In a recent summary judgment decision, Nahum v Honeycomb Hospitality Inc. [Nahum], the Ontario Superior Court of Justice (the “Court”) awarded damages equal to five months of pay in lieu of notice to a 28-year-old employee with four and a half months of service—an unusually large award in the circumstances—after considering that she had been five months pregnant at the time of her dismissal.
The employee, Sarah Nahum, was dismissed without cause by her former employer, Honeycomb Hospitality Inc. (“Honeycomb”), in October 2019.
Ms. Nahum brought an action for wrongful dismissal. The parties agreed that the termination clause in Ms. Nahum’s employment agreement was not enforceable. As such, it was undisputed that Ms. Nahum was entitled to common law reasonable notice of termination, which courts typically determine based on factors including the employee’s age, length of service, and character of their employment, as well as the availability of comparable positions within the job market.
At the time of dismissal, Ms. Nahum was 28 years old and had been employed for approximately four- and one-half months as a Director of People and Culture. Importantly, she was about five months pregnant at the time of her dismissal.

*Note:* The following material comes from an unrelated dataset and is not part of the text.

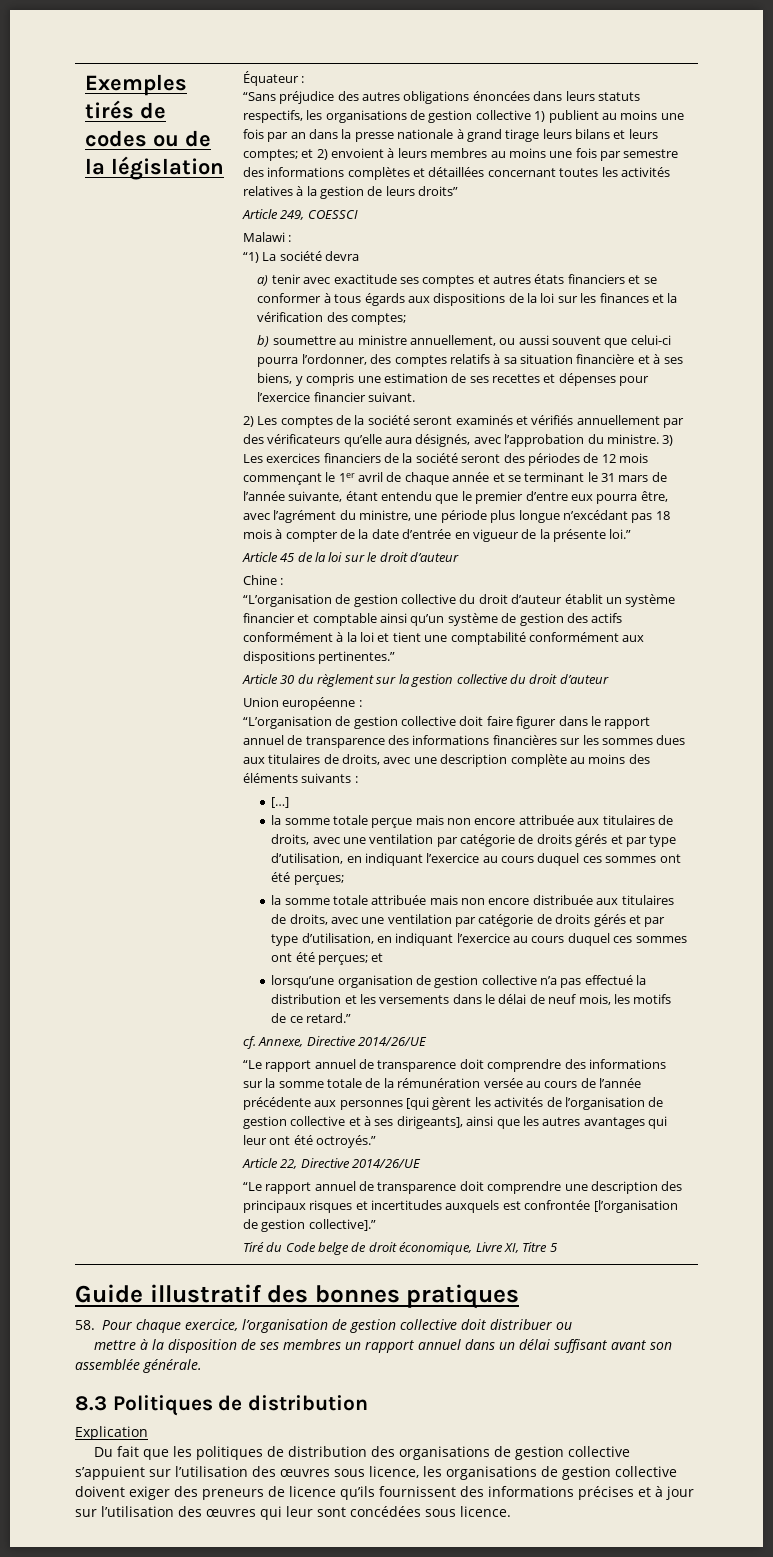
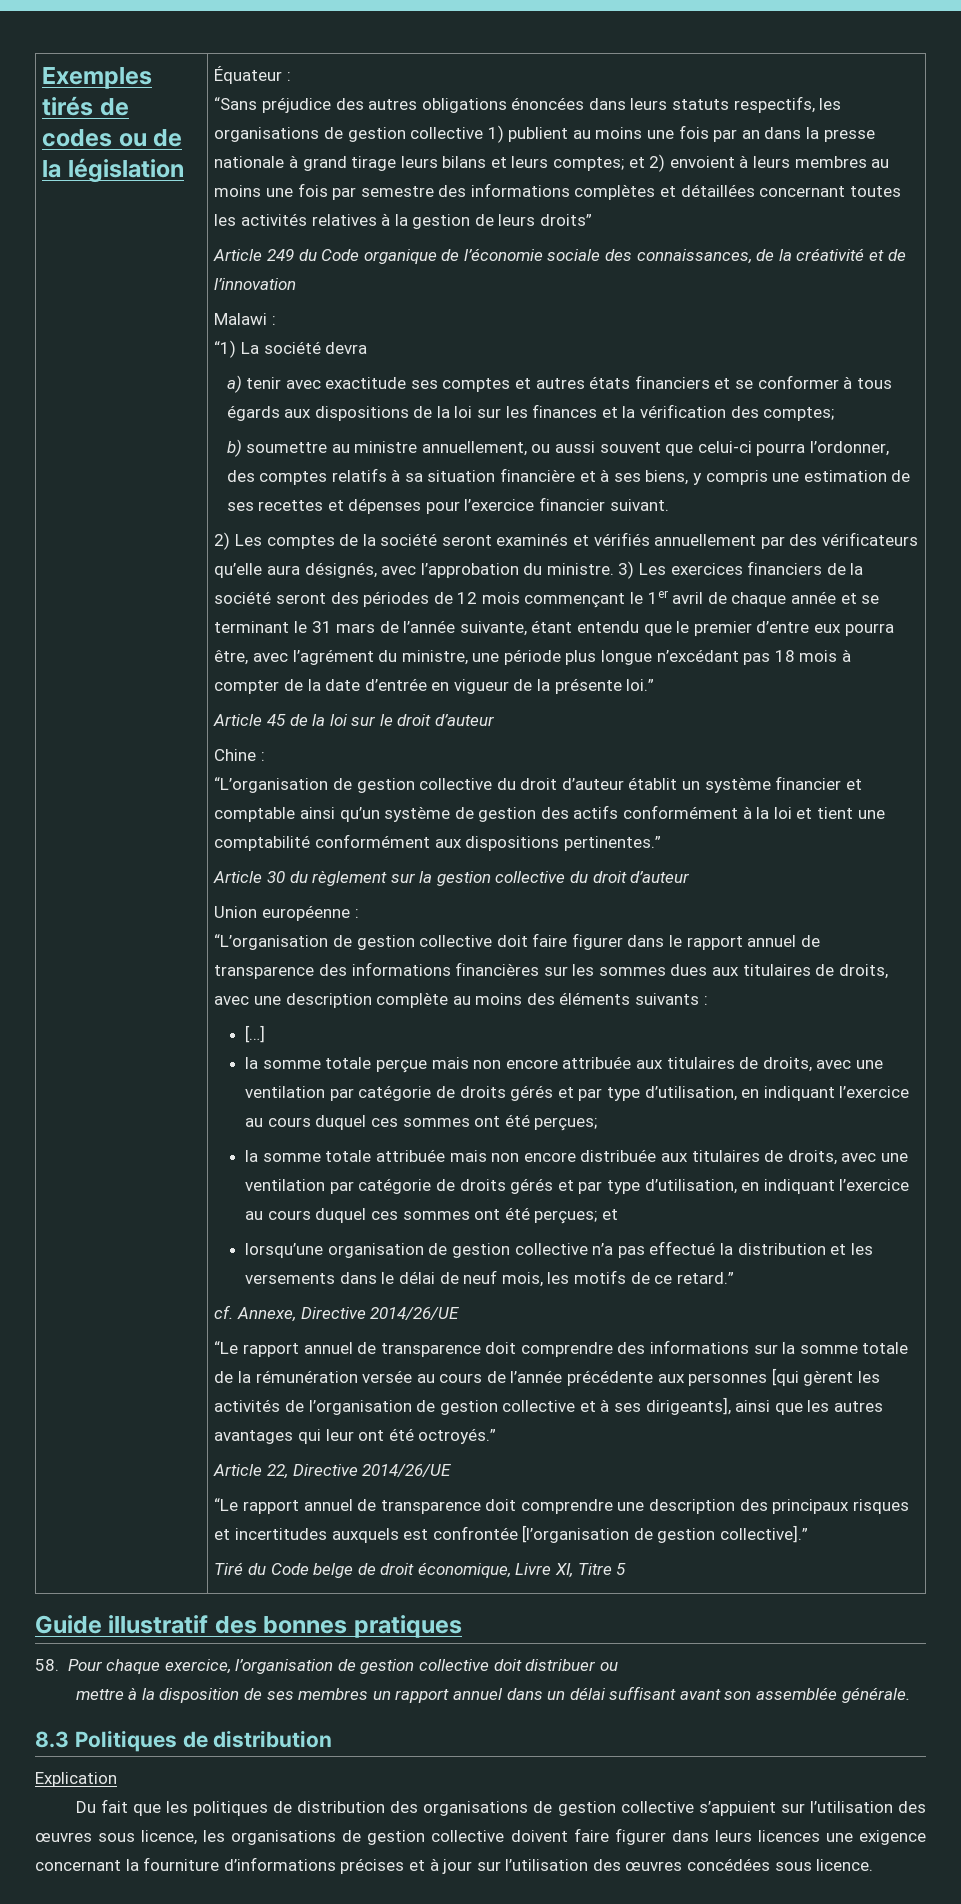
- Article 249, COESSCI
+ Article 249 du Code organique de l’économie sociale des connaissances, de la créativité et de l’innovation
- Du fait que les politiques de distribution des organisations de gestion collective s’appuient sur l’utilisation des œuvres sous licence, les organisations de gestion collective doivent exiger des preneurs de licence qu’ils fournissent des informations précises et à jour sur l’utilisation des œuvres qui leur sont concédées sous licence.
+ Du fait que les politiques de distribution des organisations de gestion collective s’appuient sur l’utilisation des œuvres sous licence, les organisations de gestion collective doivent faire figurer dans leurs licences une exigence concernant la fourniture d’informations précises et à jour sur l’utilisation des œuvres concédées sous licence.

Based on these factors, Ms. Nahum claimed that she was entitled to eight months of reasonable notice. In particular, she argued that her pregnancy ought to be considered in determining the reasonable notice period, as it negatively impacted upon the availability of comparable work to her. Honeycomb responded that two months of notice was “generous”.
The Court ultimately awarded Ms. Nahum five months’ pay in lieu of reasonable notice. The Court balanced Ms. Nahum’s young age and very short length of service, which favoured a shorter notice period, with the competitive nature of the job market from which she sought to re-employ and the managerial nature of the role at Honeycomb, which tend to lengthen the notice period.
Notably, the parties agreed that the COVID-19 pandemic was not a factor in determining the notice period as Ms. Nahum’s dismissal pre-dated the pandemic.
The Court then considered whether Ms. Nahum’s pregnancy at the time of dismissal warranted the award of a longer notice period. The Court accepted, without requiring evidence, that “pregnant people face additional challenges when looking for work” because it deemed the idea to be a generally accepted fact among reasonable persons. The Court found that “objectively, a person’s pregnancy is likely to increase the amount of time it will take them to find new employment in most cases, because most employers want to fill a need in their organization with someone who will be present to fill that need”.
The Court noted that pregnancy should not function to automatically lengthen the notice period in all cases, and must be considered in the context of the specific circumstances. However, absent circumstances where an employee’s pregnancy may not actually impact upon the availability of comparable employment to them, the Court concluded that “there is no principled reason why, when determining the damages of a wrongfully dismissed employee, their pregnancy at the date of dismissal should not factor into the reasonable notice period when their pregnancy is reasonably likely to negatively impact their ability to find alternative employment”.
In Ms. Nahum’s case, the Court described her pregnancy as “an important factor” in its ultimate finding that she was entitled to five months’ notice.
Takeaways for Employers
Nahum provides important advice to employers on how to consider the impact of an employee’s pregnancy at the time of dismissal on the assessment of their reasonable notice period. As the Court in Nahum noted, pregnancy does not serve to automatically extend an employee’s notice period. Accordingly, employers should be on the lookout for circumstances where an employee’s pregnancy would not actually impede their job search. As examples, the employee may possess specialized, in demand skills such that they may reasonably expect to find an employer willing to accommodate their need for pregnancy and/or parental leave, or the employee may be searching for a job to commence in the future when they would no longer be pregnant.
Employers contemplating terminating the employment of a pregnant employee should also ensure that the dismissal does not constitute discrimination under the Ontario Human Rights Code. While it is legal to terminate the employment of a pregnant employee, employers cannot do so because of the pregnancy (even if it is only part of the reason). Even if an employee’s pregnancy has negatively impacted their work, an employer must take sufficient steps to properly accommodate that employee’s pregnancy-related limitations.
For employers, enforceable and comprehensive termination clauses remain the most reliable bulwarks against exposure to costly legal liabilities resulting from all manner of issues related to dismissal. Employers are therefore advised to ensure that their employment agreements, and particularly the termination clauses therein, are enforceable and clearly specify employees’ entitlements upon dismissal.
This blog is provided as an information service and summary of workplace legal issues.
This information is not intended as legal advice.